**What you have to do:** Repeat precisely the span of lines below that opens with the line containing "(it doesn't exist)" and closes with the line containing "denotes bias factor", both included.

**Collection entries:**
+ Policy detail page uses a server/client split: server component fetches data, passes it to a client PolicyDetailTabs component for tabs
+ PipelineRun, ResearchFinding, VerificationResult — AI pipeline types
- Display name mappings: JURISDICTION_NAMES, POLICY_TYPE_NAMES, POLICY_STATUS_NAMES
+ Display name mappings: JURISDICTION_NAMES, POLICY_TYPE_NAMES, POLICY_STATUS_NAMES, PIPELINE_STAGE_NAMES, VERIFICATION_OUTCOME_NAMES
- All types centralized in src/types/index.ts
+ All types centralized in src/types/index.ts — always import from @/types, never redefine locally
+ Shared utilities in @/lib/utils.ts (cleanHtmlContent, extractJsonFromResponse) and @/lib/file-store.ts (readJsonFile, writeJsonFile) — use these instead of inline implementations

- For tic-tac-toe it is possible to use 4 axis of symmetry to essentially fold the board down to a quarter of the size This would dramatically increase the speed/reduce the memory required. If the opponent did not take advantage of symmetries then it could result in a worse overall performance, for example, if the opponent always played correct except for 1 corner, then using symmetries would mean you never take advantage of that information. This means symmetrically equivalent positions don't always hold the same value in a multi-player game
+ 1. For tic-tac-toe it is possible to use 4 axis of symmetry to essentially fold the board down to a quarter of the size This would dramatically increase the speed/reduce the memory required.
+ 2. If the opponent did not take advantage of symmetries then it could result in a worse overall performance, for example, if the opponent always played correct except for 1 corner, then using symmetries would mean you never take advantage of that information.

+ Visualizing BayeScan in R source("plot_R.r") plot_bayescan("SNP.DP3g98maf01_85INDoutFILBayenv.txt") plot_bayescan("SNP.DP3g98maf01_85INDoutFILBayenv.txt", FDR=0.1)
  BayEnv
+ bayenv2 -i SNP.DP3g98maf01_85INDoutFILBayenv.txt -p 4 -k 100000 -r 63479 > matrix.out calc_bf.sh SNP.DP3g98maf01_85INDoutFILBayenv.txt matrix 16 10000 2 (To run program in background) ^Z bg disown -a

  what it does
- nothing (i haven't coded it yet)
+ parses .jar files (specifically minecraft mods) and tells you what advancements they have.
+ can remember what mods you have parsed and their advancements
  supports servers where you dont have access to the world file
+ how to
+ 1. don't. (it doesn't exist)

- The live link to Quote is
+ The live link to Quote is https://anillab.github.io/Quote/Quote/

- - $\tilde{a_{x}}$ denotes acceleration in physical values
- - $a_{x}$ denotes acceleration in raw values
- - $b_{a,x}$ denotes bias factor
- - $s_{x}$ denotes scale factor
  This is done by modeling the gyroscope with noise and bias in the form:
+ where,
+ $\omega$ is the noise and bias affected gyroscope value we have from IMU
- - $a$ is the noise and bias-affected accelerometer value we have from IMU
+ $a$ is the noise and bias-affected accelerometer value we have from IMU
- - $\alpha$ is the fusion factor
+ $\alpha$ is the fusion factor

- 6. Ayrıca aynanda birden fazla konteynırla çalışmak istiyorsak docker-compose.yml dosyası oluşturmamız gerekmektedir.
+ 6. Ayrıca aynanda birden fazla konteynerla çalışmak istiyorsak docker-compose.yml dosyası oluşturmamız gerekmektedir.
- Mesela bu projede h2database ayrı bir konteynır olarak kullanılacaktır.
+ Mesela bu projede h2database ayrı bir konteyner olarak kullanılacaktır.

**Solution for this problem:**
+ 1. don't. (it doesn't exist)

- The live link to Quote is
+ The live link to Quote is https://anillab.github.io/Quote/Quote/

- - $\tilde{a_{x}}$ denotes acceleration in physical values
- - $a_{x}$ denotes acceleration in raw values
- - $b_{a,x}$ denotes bias factor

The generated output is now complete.